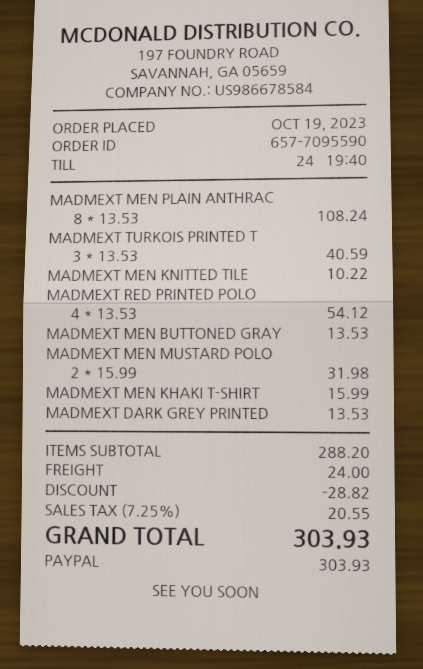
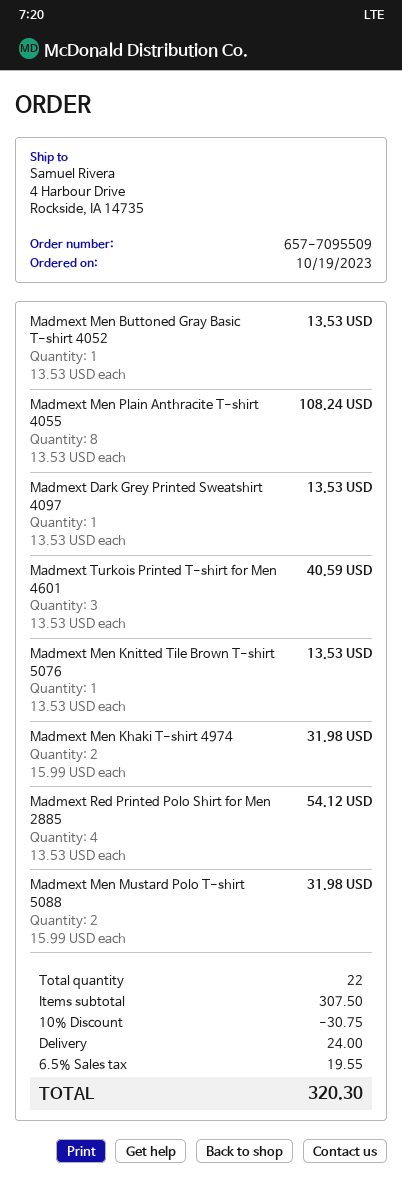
order number: 657-7095590 -> 657-7095509
MADMEXT MEN KNITTED TILE: 1 x 10.22 = 10.22 -> 1 x 13.53 = 13.53
MADMEXT MEN KHAKI T-SHIRT: 1 x 15.99 = 15.99 -> 2 x 15.99 = 31.98
subtotal: 288.20 -> 307.50
discount: 28.82 -> 30.75
tax: 7.25% = 20.55 -> 6.5% = 19.55
total: 303.93 -> 320.30

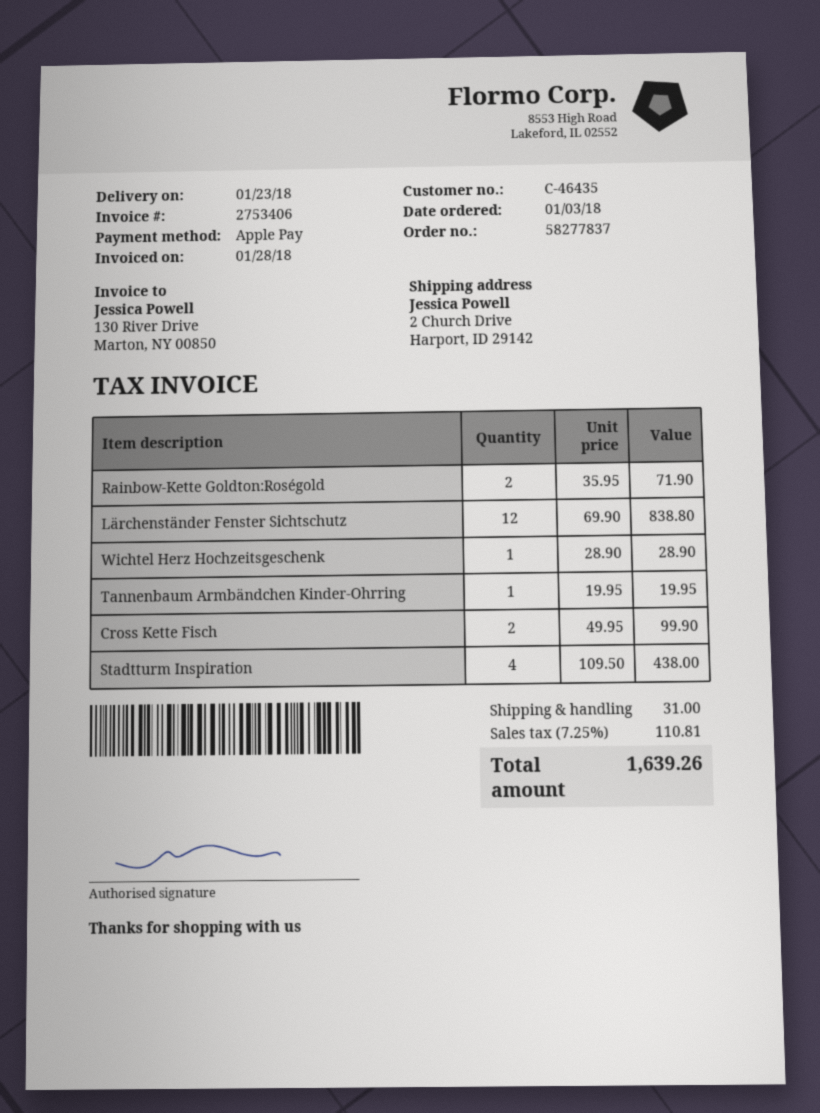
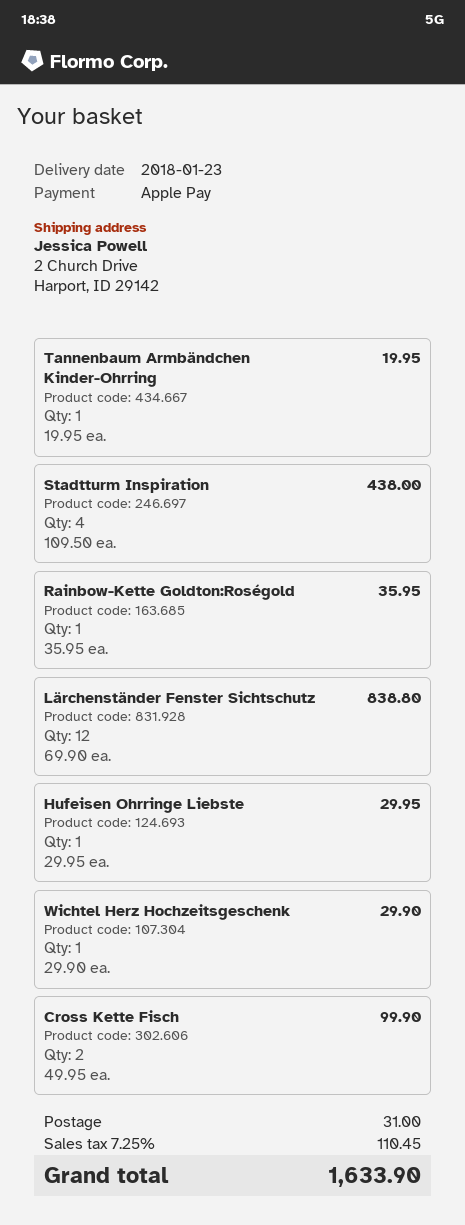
Rainbow-Kette Goldton:Roségold: 2 x 35.95 = 71.90 -> 1 x 35.95 = 35.95
Wichtel Herz Hochzeitsgeschenk: 1 x 28.90 = 28.90 -> 1 x 29.90 = 29.90
Hufeisen Ohrringe Liebste: none -> 1 x 29.95 = 29.95
tax: 7.25% = 110.81 -> 7.25% = 110.45
total: 1639.26 -> 1633.90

——————————

Give the records again exactly, pictures left out.

Worked solution:
order number: 657-7095590 -> 657-7095509
MADMEXT MEN KNITTED TILE: 1 x 10.22 = 10.22 -> 1 x 13.53 = 13.53
MADMEXT MEN KHAKI T-SHIRT: 1 x 15.99 = 15.99 -> 2 x 15.99 = 31.98
subtotal: 288.20 -> 307.50
discount: 28.82 -> 30.75
tax: 7.25% = 20.55 -> 6.5% = 19.55
total: 303.93 -> 320.30

Rainbow-Kette Goldton:Roségold: 2 x 35.95 = 71.90 -> 1 x 35.95 = 35.95
Wichtel Herz Hochzeitsgeschenk: 1 x 28.90 = 28.90 -> 1 x 29.90 = 29.90
Hufeisen Ohrringe Liebste: none -> 1 x 29.95 = 29.95
tax: 7.25% = 110.81 -> 7.25% = 110.45
total: 1639.26 -> 1633.90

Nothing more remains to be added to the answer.